🤖 AI Summary
Existing mean-field approaches enable single-step generation for accelerated inference but struggle to accurately replicate the multi-step flow matching dynamics in continuous data modeling, leading to degraded generation fidelity and diversity. To address this, we propose OT-MeanFlow, an enhanced mean-field framework grounded in optimal transport (OT) theory. By designing theoretically principled transport paths, OT-MeanFlow ensures that single-step generation faithfully approximates the underlying multi-step flow matching dynamics—without increasing sampling steps.

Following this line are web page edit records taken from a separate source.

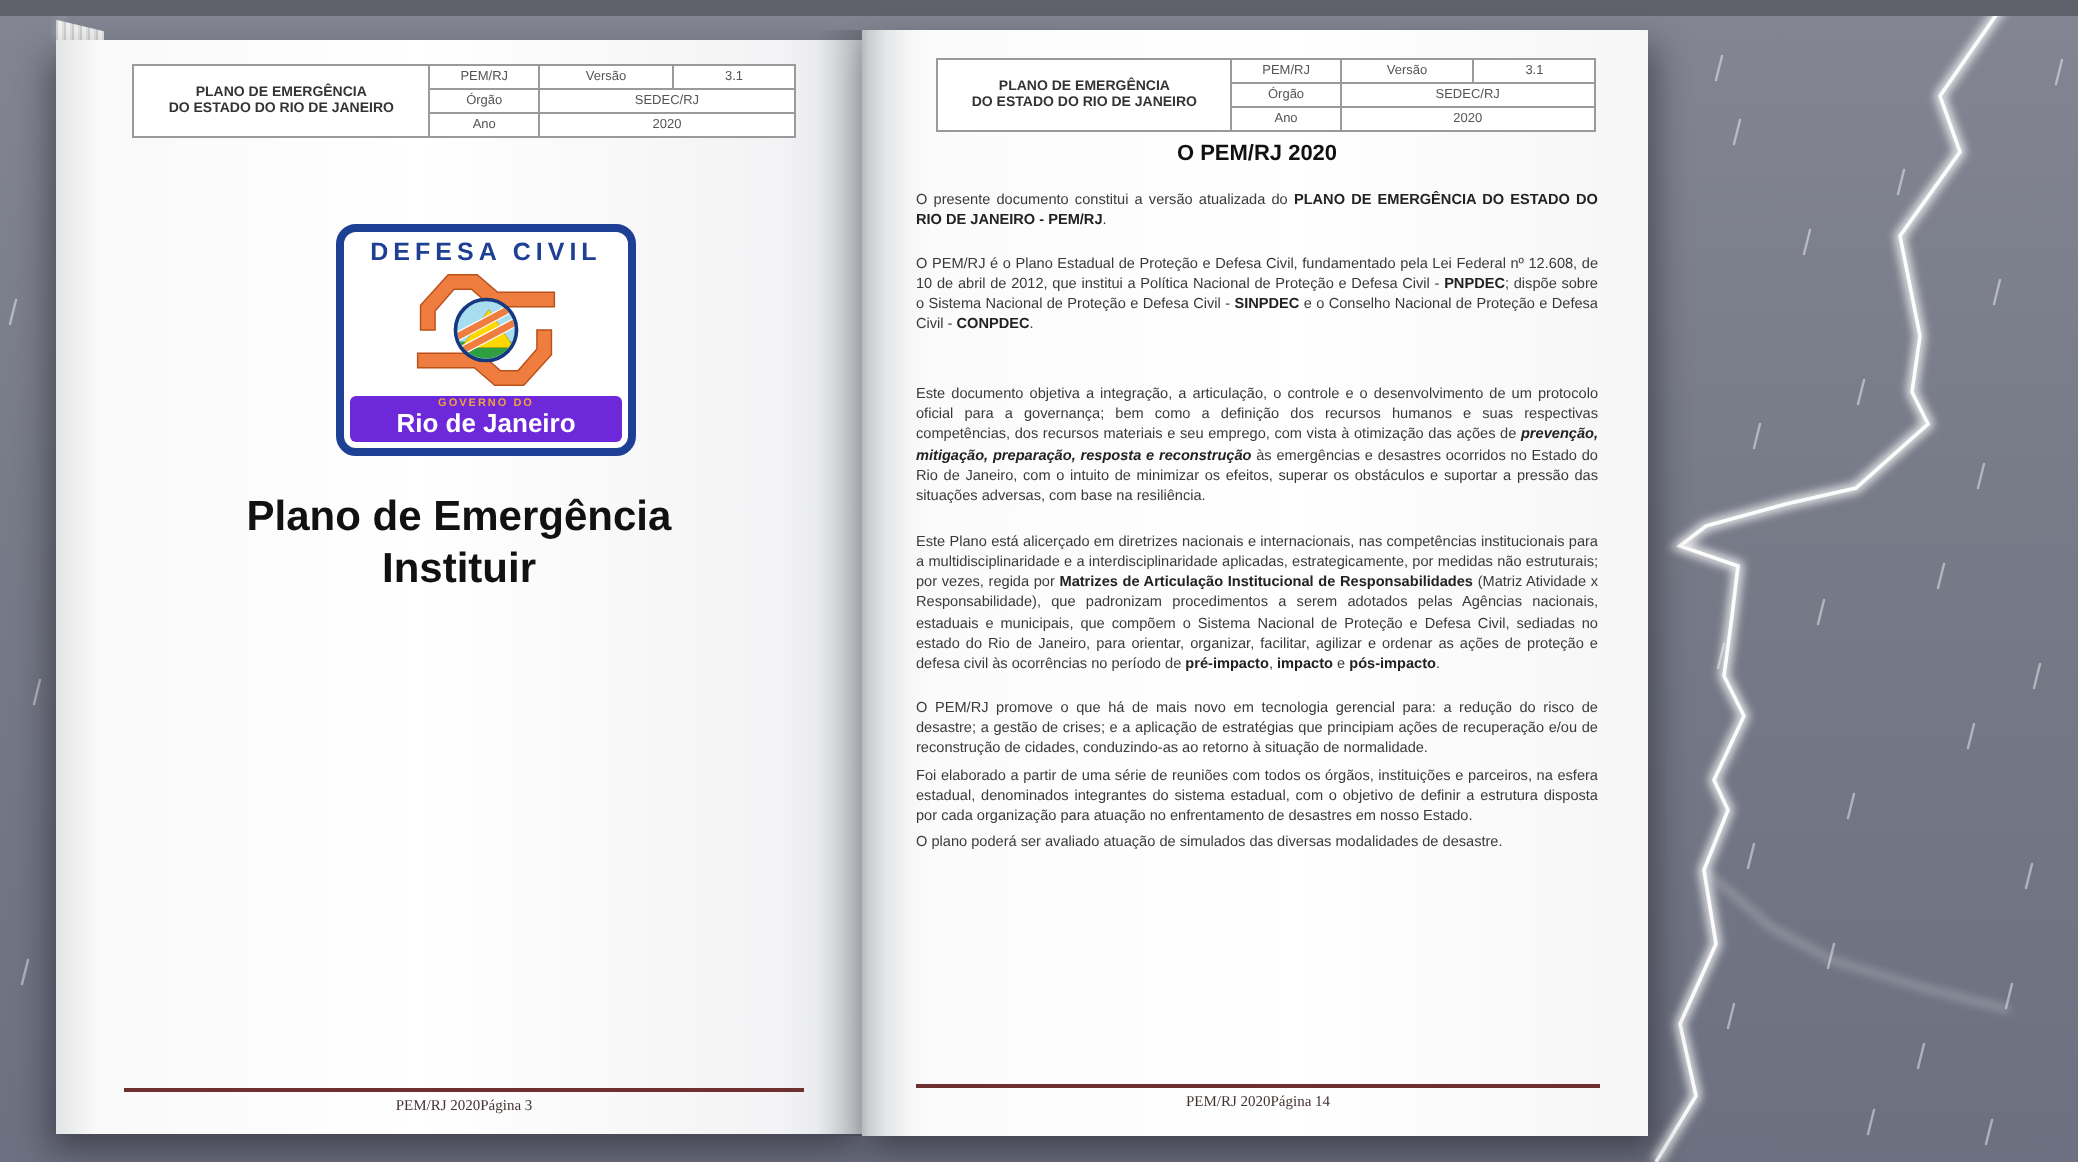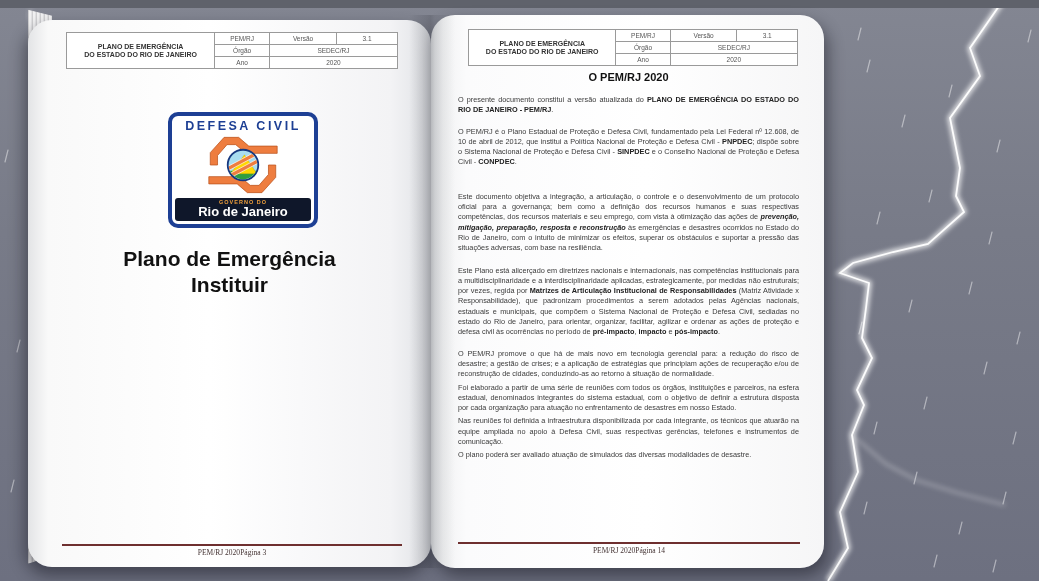"O PEM/RJ 2020" .page { border-radius: 24px -> none }
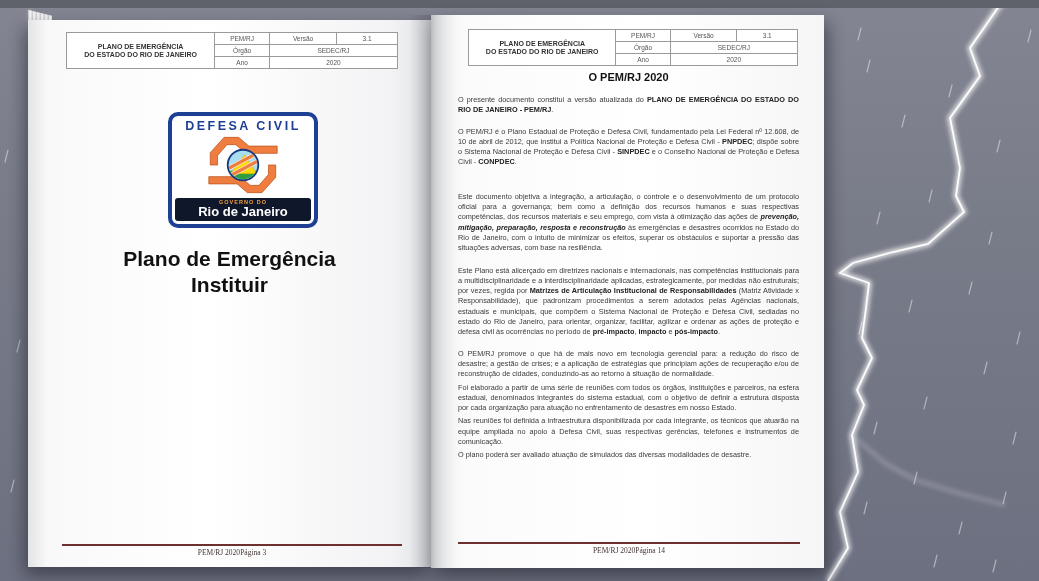"Rio de Janeiro" .logo-band { background: #0f172a -> #6d28d9 }
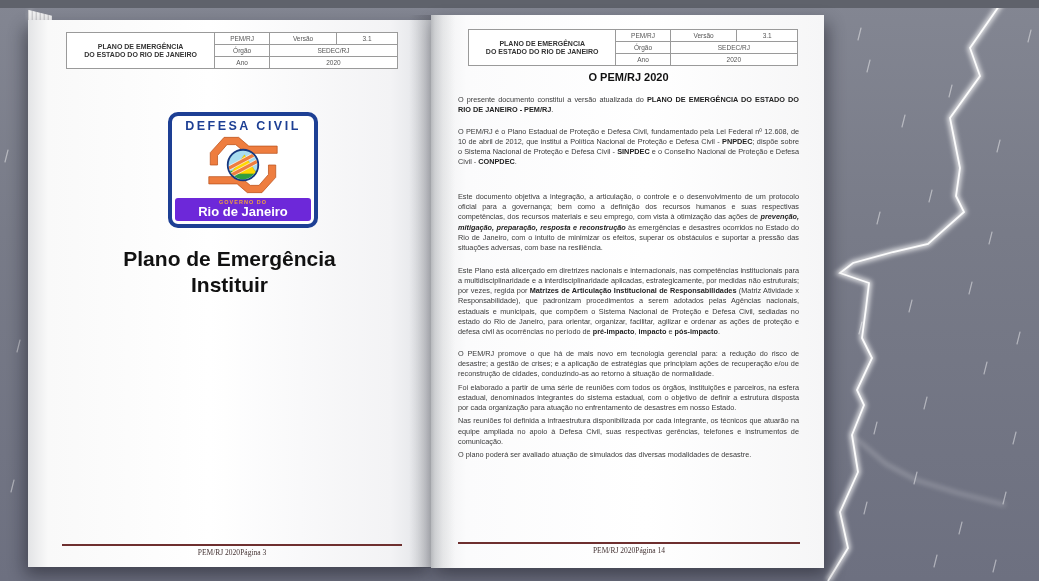"Nas reuniões foi definida a" p.mt3 { html: <p><span>Nas reuniões foi definida a infraestrutura disponibilizada por cada integrante, os técnicos que atuarão na equipe ampliada no apoio à Defesa Civil, suas respectivas gerências, telefones e instrumentos de comunicação.</span></p> -> none }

This preserves computational efficiency while substantially improving sample quality. Experiments across image generation, image-to-image translation, and point cloud generation demonstrate that OT-MeanFlow consistently outperforms state-of-the-art mean-field and accelerated sampling baselines under single-step evaluation. These results validate the effectiveness and broad applicability of OT-guided simplification for flow matching.
📝 Abstract
Flow-matching generative models have emerged as a powerful paradigm for continuous data generation, achieving state-of-the-art results across domains such as images, 3D shapes, and point clouds. Despite their success, these models suffer from slow inference due to the requirement of numerous sequential sampling steps. Recent work has sought to accelerate inference by reducing the number of sampling steps. In particular, Mean Flows offer a one-step generation approach that delivers substantial speedups while retaining strong generative performance. Yet, in many continuous domains, Mean Flows fail to faithfully approximate the behavior of the original multi-step flow-matching process. In this work, we address this limitation by incorporating optimal transport-based sampling strategies into the Mean Flow framework, enabling one-step generators that better preserve the fidelity and diversity of the original multi-step flow process. Experiments on controlled low-dimensional settings and on high-dimensional tasks such as image generation, image-to-image translation, and point cloud generation demonstrate that our approach achieves superior inference accuracy in one-step generative modeling.